[Information shown]

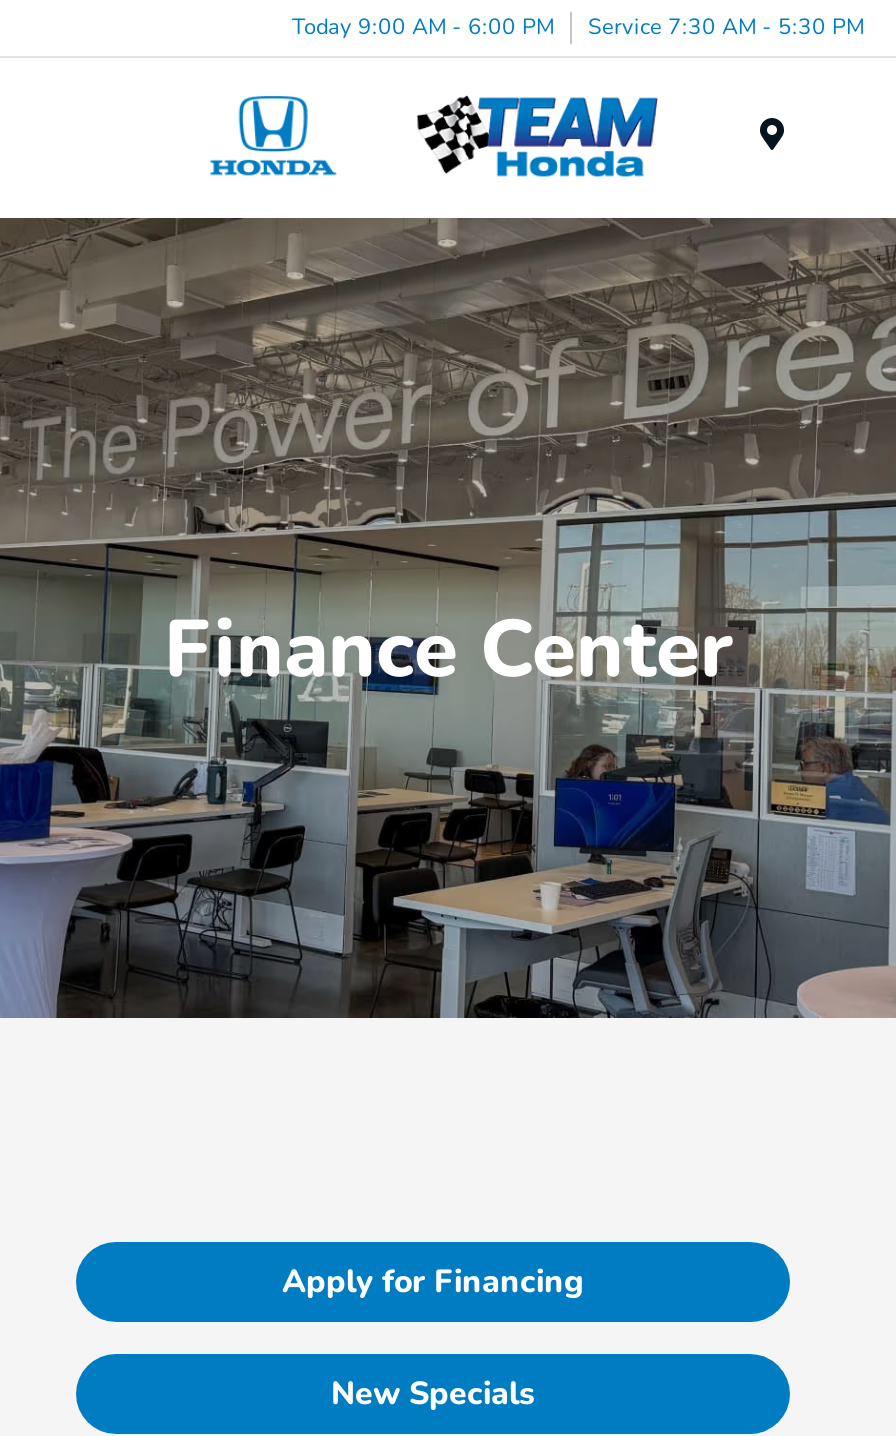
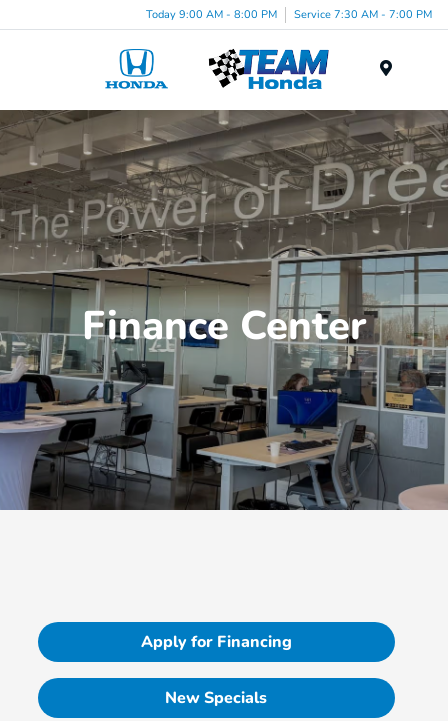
- Today 9:00 AM - 6:00 PM
+ Today 9:00 AM - 8:00 PM

- Service 7:30 AM - 5:30 PM
+ Service 7:30 AM - 7:00 PM
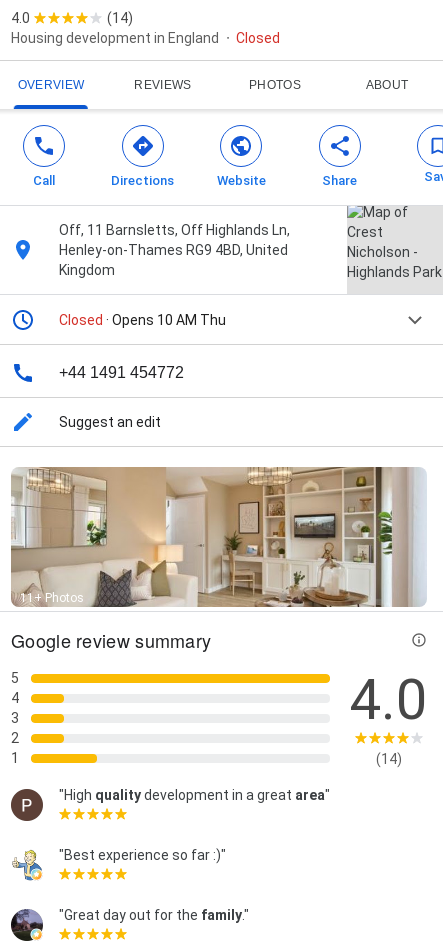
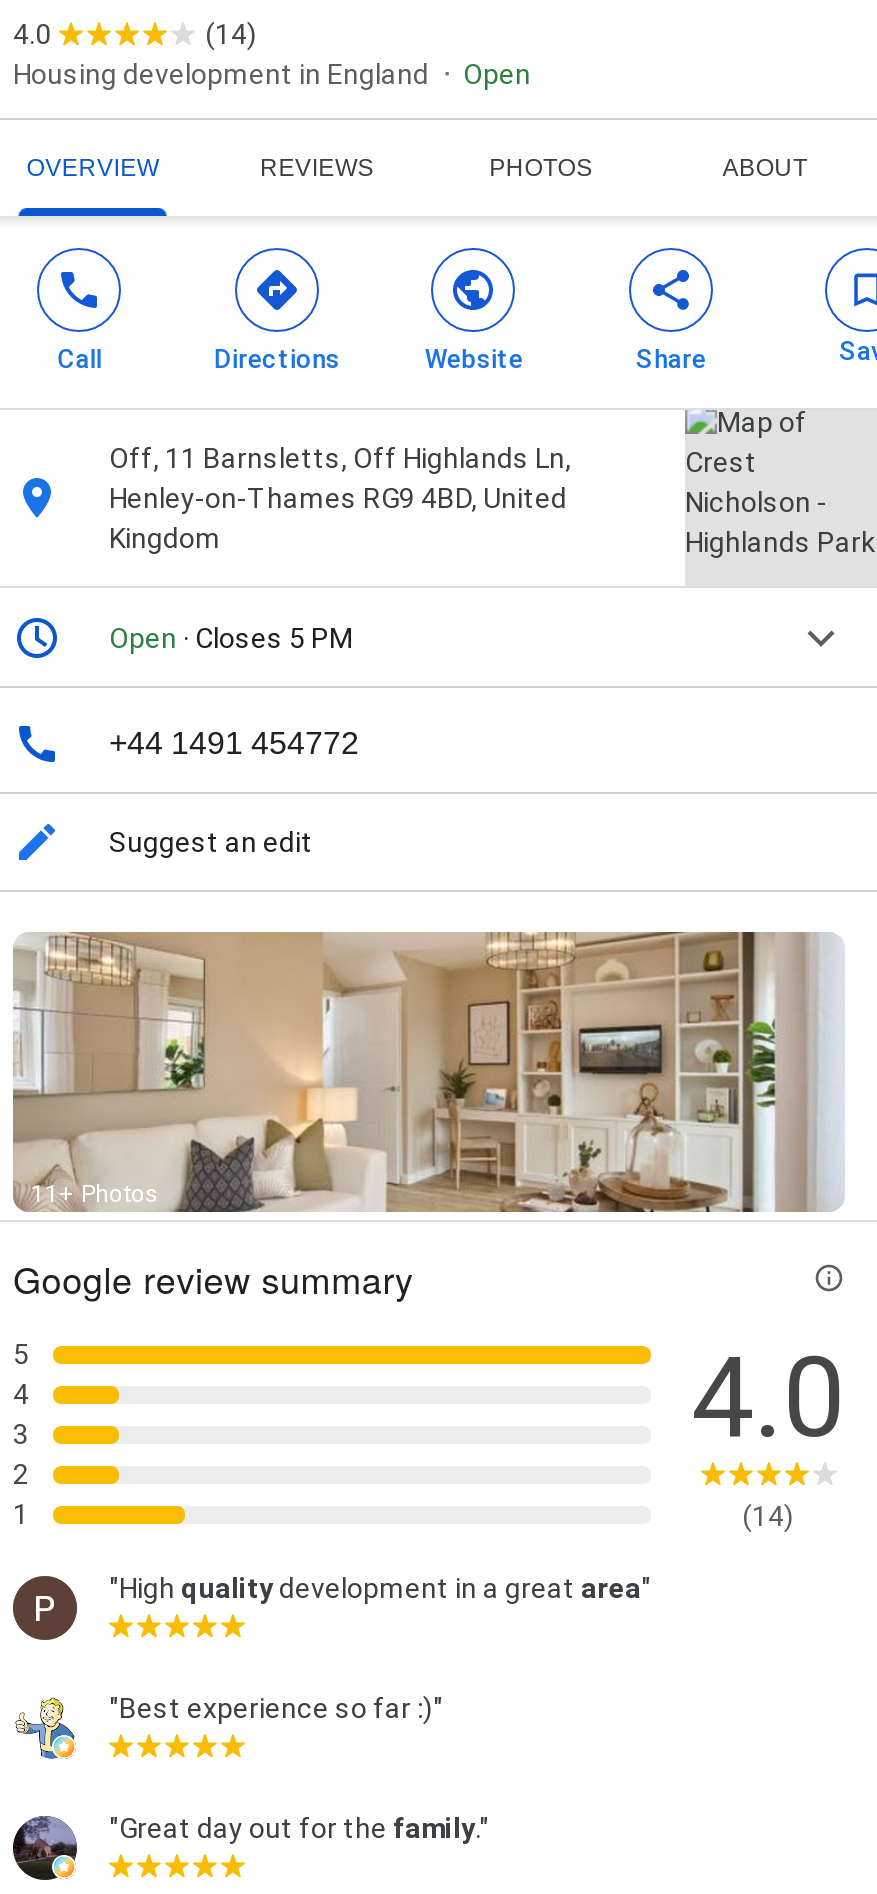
- Closed
+ Open

- Closed · Opens 10 AM Thu
+ Open · Closes 5 PM
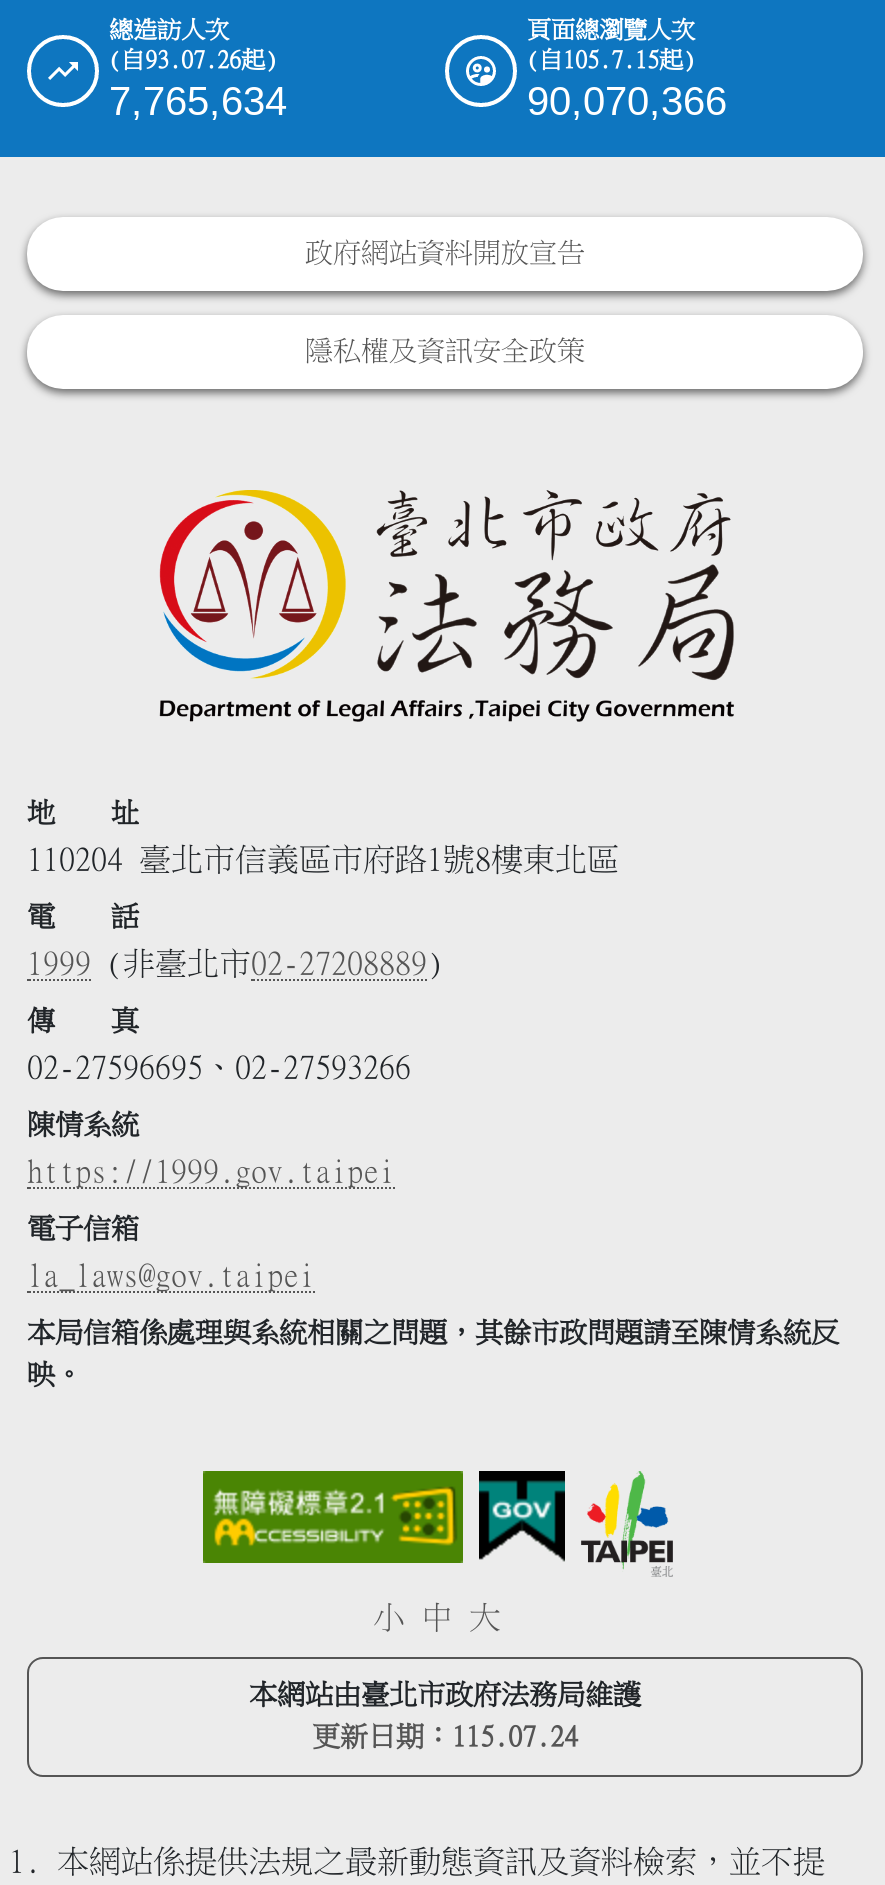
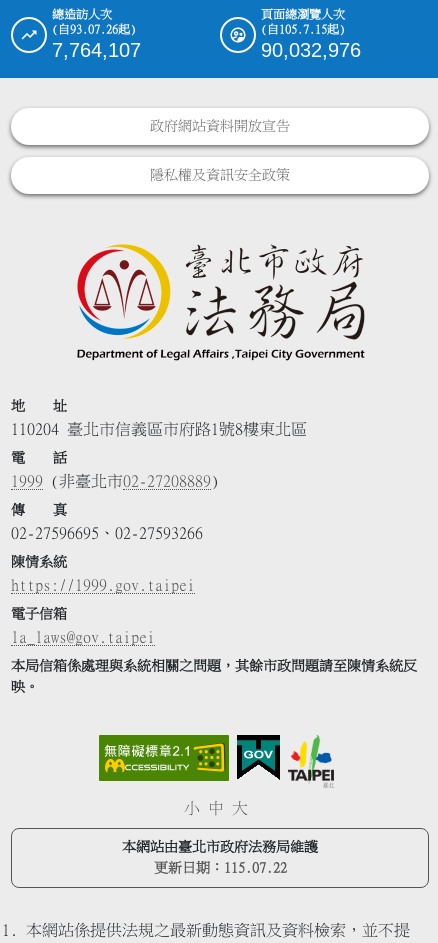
- 7,765,634
+ 7,764,107

- 90,070,366
+ 90,032,976

- 更新日期：115.07.24
+ 更新日期：115.07.22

[/Information shown]

[Exercise directions] The copy must reproduce every entry exactly while excluding all pictures.

[Answer below]
- Today 9:00 AM - 6:00 PM
+ Today 9:00 AM - 8:00 PM

- Service 7:30 AM - 5:30 PM
+ Service 7:30 AM - 7:00 PM
- Closed
+ Open

- Closed · Opens 10 AM Thu
+ Open · Closes 5 PM
- 7,765,634
+ 7,764,107

- 90,070,366
+ 90,032,976

- 更新日期：115.07.24
+ 更新日期：115.07.22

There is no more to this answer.